DATA TO EXAMINE:
[Start of section]

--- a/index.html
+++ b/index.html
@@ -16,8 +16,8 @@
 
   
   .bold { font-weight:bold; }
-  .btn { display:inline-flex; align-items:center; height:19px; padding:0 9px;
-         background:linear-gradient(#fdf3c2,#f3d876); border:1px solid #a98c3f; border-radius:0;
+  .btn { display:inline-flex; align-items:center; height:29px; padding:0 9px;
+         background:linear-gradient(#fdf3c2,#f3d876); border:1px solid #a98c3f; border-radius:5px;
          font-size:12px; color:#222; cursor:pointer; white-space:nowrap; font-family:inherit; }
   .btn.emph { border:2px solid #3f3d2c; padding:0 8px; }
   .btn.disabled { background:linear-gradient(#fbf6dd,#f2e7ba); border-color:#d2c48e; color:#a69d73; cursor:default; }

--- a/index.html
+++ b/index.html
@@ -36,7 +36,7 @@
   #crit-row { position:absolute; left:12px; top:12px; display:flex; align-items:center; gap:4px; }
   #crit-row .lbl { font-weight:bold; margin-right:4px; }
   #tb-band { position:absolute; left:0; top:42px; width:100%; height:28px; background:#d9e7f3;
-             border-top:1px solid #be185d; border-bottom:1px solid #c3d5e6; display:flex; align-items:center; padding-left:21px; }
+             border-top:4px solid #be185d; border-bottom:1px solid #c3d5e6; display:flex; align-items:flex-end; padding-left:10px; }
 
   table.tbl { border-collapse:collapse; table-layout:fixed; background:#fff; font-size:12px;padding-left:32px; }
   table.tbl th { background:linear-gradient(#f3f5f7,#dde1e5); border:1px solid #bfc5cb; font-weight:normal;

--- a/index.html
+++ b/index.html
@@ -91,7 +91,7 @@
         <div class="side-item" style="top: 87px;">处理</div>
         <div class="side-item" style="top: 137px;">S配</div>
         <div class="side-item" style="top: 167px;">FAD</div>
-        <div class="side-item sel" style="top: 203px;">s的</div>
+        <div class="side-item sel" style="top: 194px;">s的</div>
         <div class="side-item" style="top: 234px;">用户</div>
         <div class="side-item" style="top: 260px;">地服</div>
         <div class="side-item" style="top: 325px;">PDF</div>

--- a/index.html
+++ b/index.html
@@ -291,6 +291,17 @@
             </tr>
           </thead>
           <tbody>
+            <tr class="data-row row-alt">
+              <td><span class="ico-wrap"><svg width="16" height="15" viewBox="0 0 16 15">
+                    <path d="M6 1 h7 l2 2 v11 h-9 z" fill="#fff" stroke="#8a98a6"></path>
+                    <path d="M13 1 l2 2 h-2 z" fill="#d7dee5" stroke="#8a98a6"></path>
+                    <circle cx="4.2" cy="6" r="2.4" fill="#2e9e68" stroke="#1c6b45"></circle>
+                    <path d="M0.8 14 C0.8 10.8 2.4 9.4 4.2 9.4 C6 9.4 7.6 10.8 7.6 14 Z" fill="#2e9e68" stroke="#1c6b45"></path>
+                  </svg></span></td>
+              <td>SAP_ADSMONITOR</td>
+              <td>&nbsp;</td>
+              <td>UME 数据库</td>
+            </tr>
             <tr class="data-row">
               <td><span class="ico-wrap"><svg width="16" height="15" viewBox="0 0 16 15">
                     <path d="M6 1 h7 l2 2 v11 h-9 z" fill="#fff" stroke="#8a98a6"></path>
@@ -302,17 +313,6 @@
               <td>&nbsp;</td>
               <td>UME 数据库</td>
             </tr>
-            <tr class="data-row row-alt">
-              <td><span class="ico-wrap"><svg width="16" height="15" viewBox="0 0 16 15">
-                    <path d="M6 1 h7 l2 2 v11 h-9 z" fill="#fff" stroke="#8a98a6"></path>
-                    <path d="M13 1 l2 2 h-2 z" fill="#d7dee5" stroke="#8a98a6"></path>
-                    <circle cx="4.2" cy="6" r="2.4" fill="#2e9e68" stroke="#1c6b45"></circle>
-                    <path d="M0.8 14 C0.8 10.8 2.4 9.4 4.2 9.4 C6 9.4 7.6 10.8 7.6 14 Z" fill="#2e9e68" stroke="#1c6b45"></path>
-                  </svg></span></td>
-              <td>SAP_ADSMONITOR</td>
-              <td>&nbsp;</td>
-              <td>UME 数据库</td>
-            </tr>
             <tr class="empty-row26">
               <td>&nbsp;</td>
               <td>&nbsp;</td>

[End of section]

TASK REQUIREMENTS: Please reproduce the data as it was given, with every line exact.

PROBLEM SOLUTION:
--- a/index.html
+++ b/index.html
@@ -16,8 +16,8 @@
 
   
   .bold { font-weight:bold; }
-  .btn { display:inline-flex; align-items:center; height:19px; padding:0 9px;
-         background:linear-gradient(#fdf3c2,#f3d876); border:1px solid #a98c3f; border-radius:0;
+  .btn { display:inline-flex; align-items:center; height:29px; padding:0 9px;
+         background:linear-gradient(#fdf3c2,#f3d876); border:1px solid #a98c3f; border-radius:5px;
          font-size:12px; color:#222; cursor:pointer; white-space:nowrap; font-family:inherit; }
   .btn.emph { border:2px solid #3f3d2c; padding:0 8px; }
   .btn.disabled { background:linear-gradient(#fbf6dd,#f2e7ba); border-color:#d2c48e; color:#a69d73; cursor:default; }

--- a/index.html
+++ b/index.html
@@ -36,7 +36,7 @@
   #crit-row { position:absolute; left:12px; top:12px; display:flex; align-items:center; gap:4px; }
   #crit-row .lbl { font-weight:bold; margin-right:4px; }
   #tb-band { position:absolute; left:0; top:42px; width:100%; height:28px; background:#d9e7f3;
-             border-top:1px solid #be185d; border-bottom:1px solid #c3d5e6; display:flex; align-items:center; padding-left:21px; }
+             border-top:4px solid #be185d; border-bottom:1px solid #c3d5e6; display:flex; align-items:flex-end; padding-left:10px; }
 
   table.tbl { border-collapse:collapse; table-layout:fixed; background:#fff; font-size:12px;padding-left:32px; }
   table.tbl th { background:linear-gradient(#f3f5f7,#dde1e5); border:1px solid #bfc5cb; font-weight:normal;

--- a/index.html
+++ b/index.html
@@ -91,7 +91,7 @@
         <div class="side-item" style="top: 87px;">处理</div>
         <div class="side-item" style="top: 137px;">S配</div>
         <div class="side-item" style="top: 167px;">FAD</div>
-        <div class="side-item sel" style="top: 203px;">s的</div>
+        <div class="side-item sel" style="top: 194px;">s的</div>
         <div class="side-item" style="top: 234px;">用户</div>
         <div class="side-item" style="top: 260px;">地服</div>
         <div class="side-item" style="top: 325px;">PDF</div>

--- a/index.html
+++ b/index.html
@@ -291,6 +291,17 @@
             </tr>
           </thead>
           <tbody>
+            <tr class="data-row row-alt">
+              <td><span class="ico-wrap"><svg width="16" height="15" viewBox="0 0 16 15">
+                    <path d="M6 1 h7 l2 2 v11 h-9 z" fill="#fff" stroke="#8a98a6"></path>
+                    <path d="M13 1 l2 2 h-2 z" fill="#d7dee5" stroke="#8a98a6"></path>
+                    <circle cx="4.2" cy="6" r="2.4" fill="#2e9e68" stroke="#1c6b45"></circle>
+                    <path d="M0.8 14 C0.8 10.8 2.4 9.4 4.2 9.4 C6 9.4 7.6 10.8 7.6 14 Z" fill="#2e9e68" stroke="#1c6b45"></path>
+                  </svg></span></td>
+              <td>SAP_ADSMONITOR</td>
+              <td>&nbsp;</td>
+              <td>UME 数据库</td>
+            </tr>
             <tr class="data-row">
               <td><span class="ico-wrap"><svg width="16" height="15" viewBox="0 0 16 15">
                     <path d="M6 1 h7 l2 2 v11 h-9 z" fill="#fff" stroke="#8a98a6"></path>
@@ -302,17 +313,6 @@
               <td>&nbsp;</td>
               <td>UME 数据库</td>
             </tr>
-            <tr class="data-row row-alt">
-              <td><span class="ico-wrap"><svg width="16" height="15" viewBox="0 0 16 15">
-                    <path d="M6 1 h7 l2 2 v11 h-9 z" fill="#fff" stroke="#8a98a6"></path>
-                    <path d="M13 1 l2 2 h-2 z" fill="#d7dee5" stroke="#8a98a6"></path>
-                    <circle cx="4.2" cy="6" r="2.4" fill="#2e9e68" stroke="#1c6b45"></circle>
-                    <path d="M0.8 14 C0.8 10.8 2.4 9.4 4.2 9.4 C6 9.4 7.6 10.8 7.6 14 Z" fill="#2e9e68" stroke="#1c6b45"></path>
-                  </svg></span></td>
-              <td>SAP_ADSMONITOR</td>
-              <td>&nbsp;</td>
-              <td>UME 数据库</td>
-            </tr>
             <tr class="empty-row26">
               <td>&nbsp;</td>
               <td>&nbsp;</td>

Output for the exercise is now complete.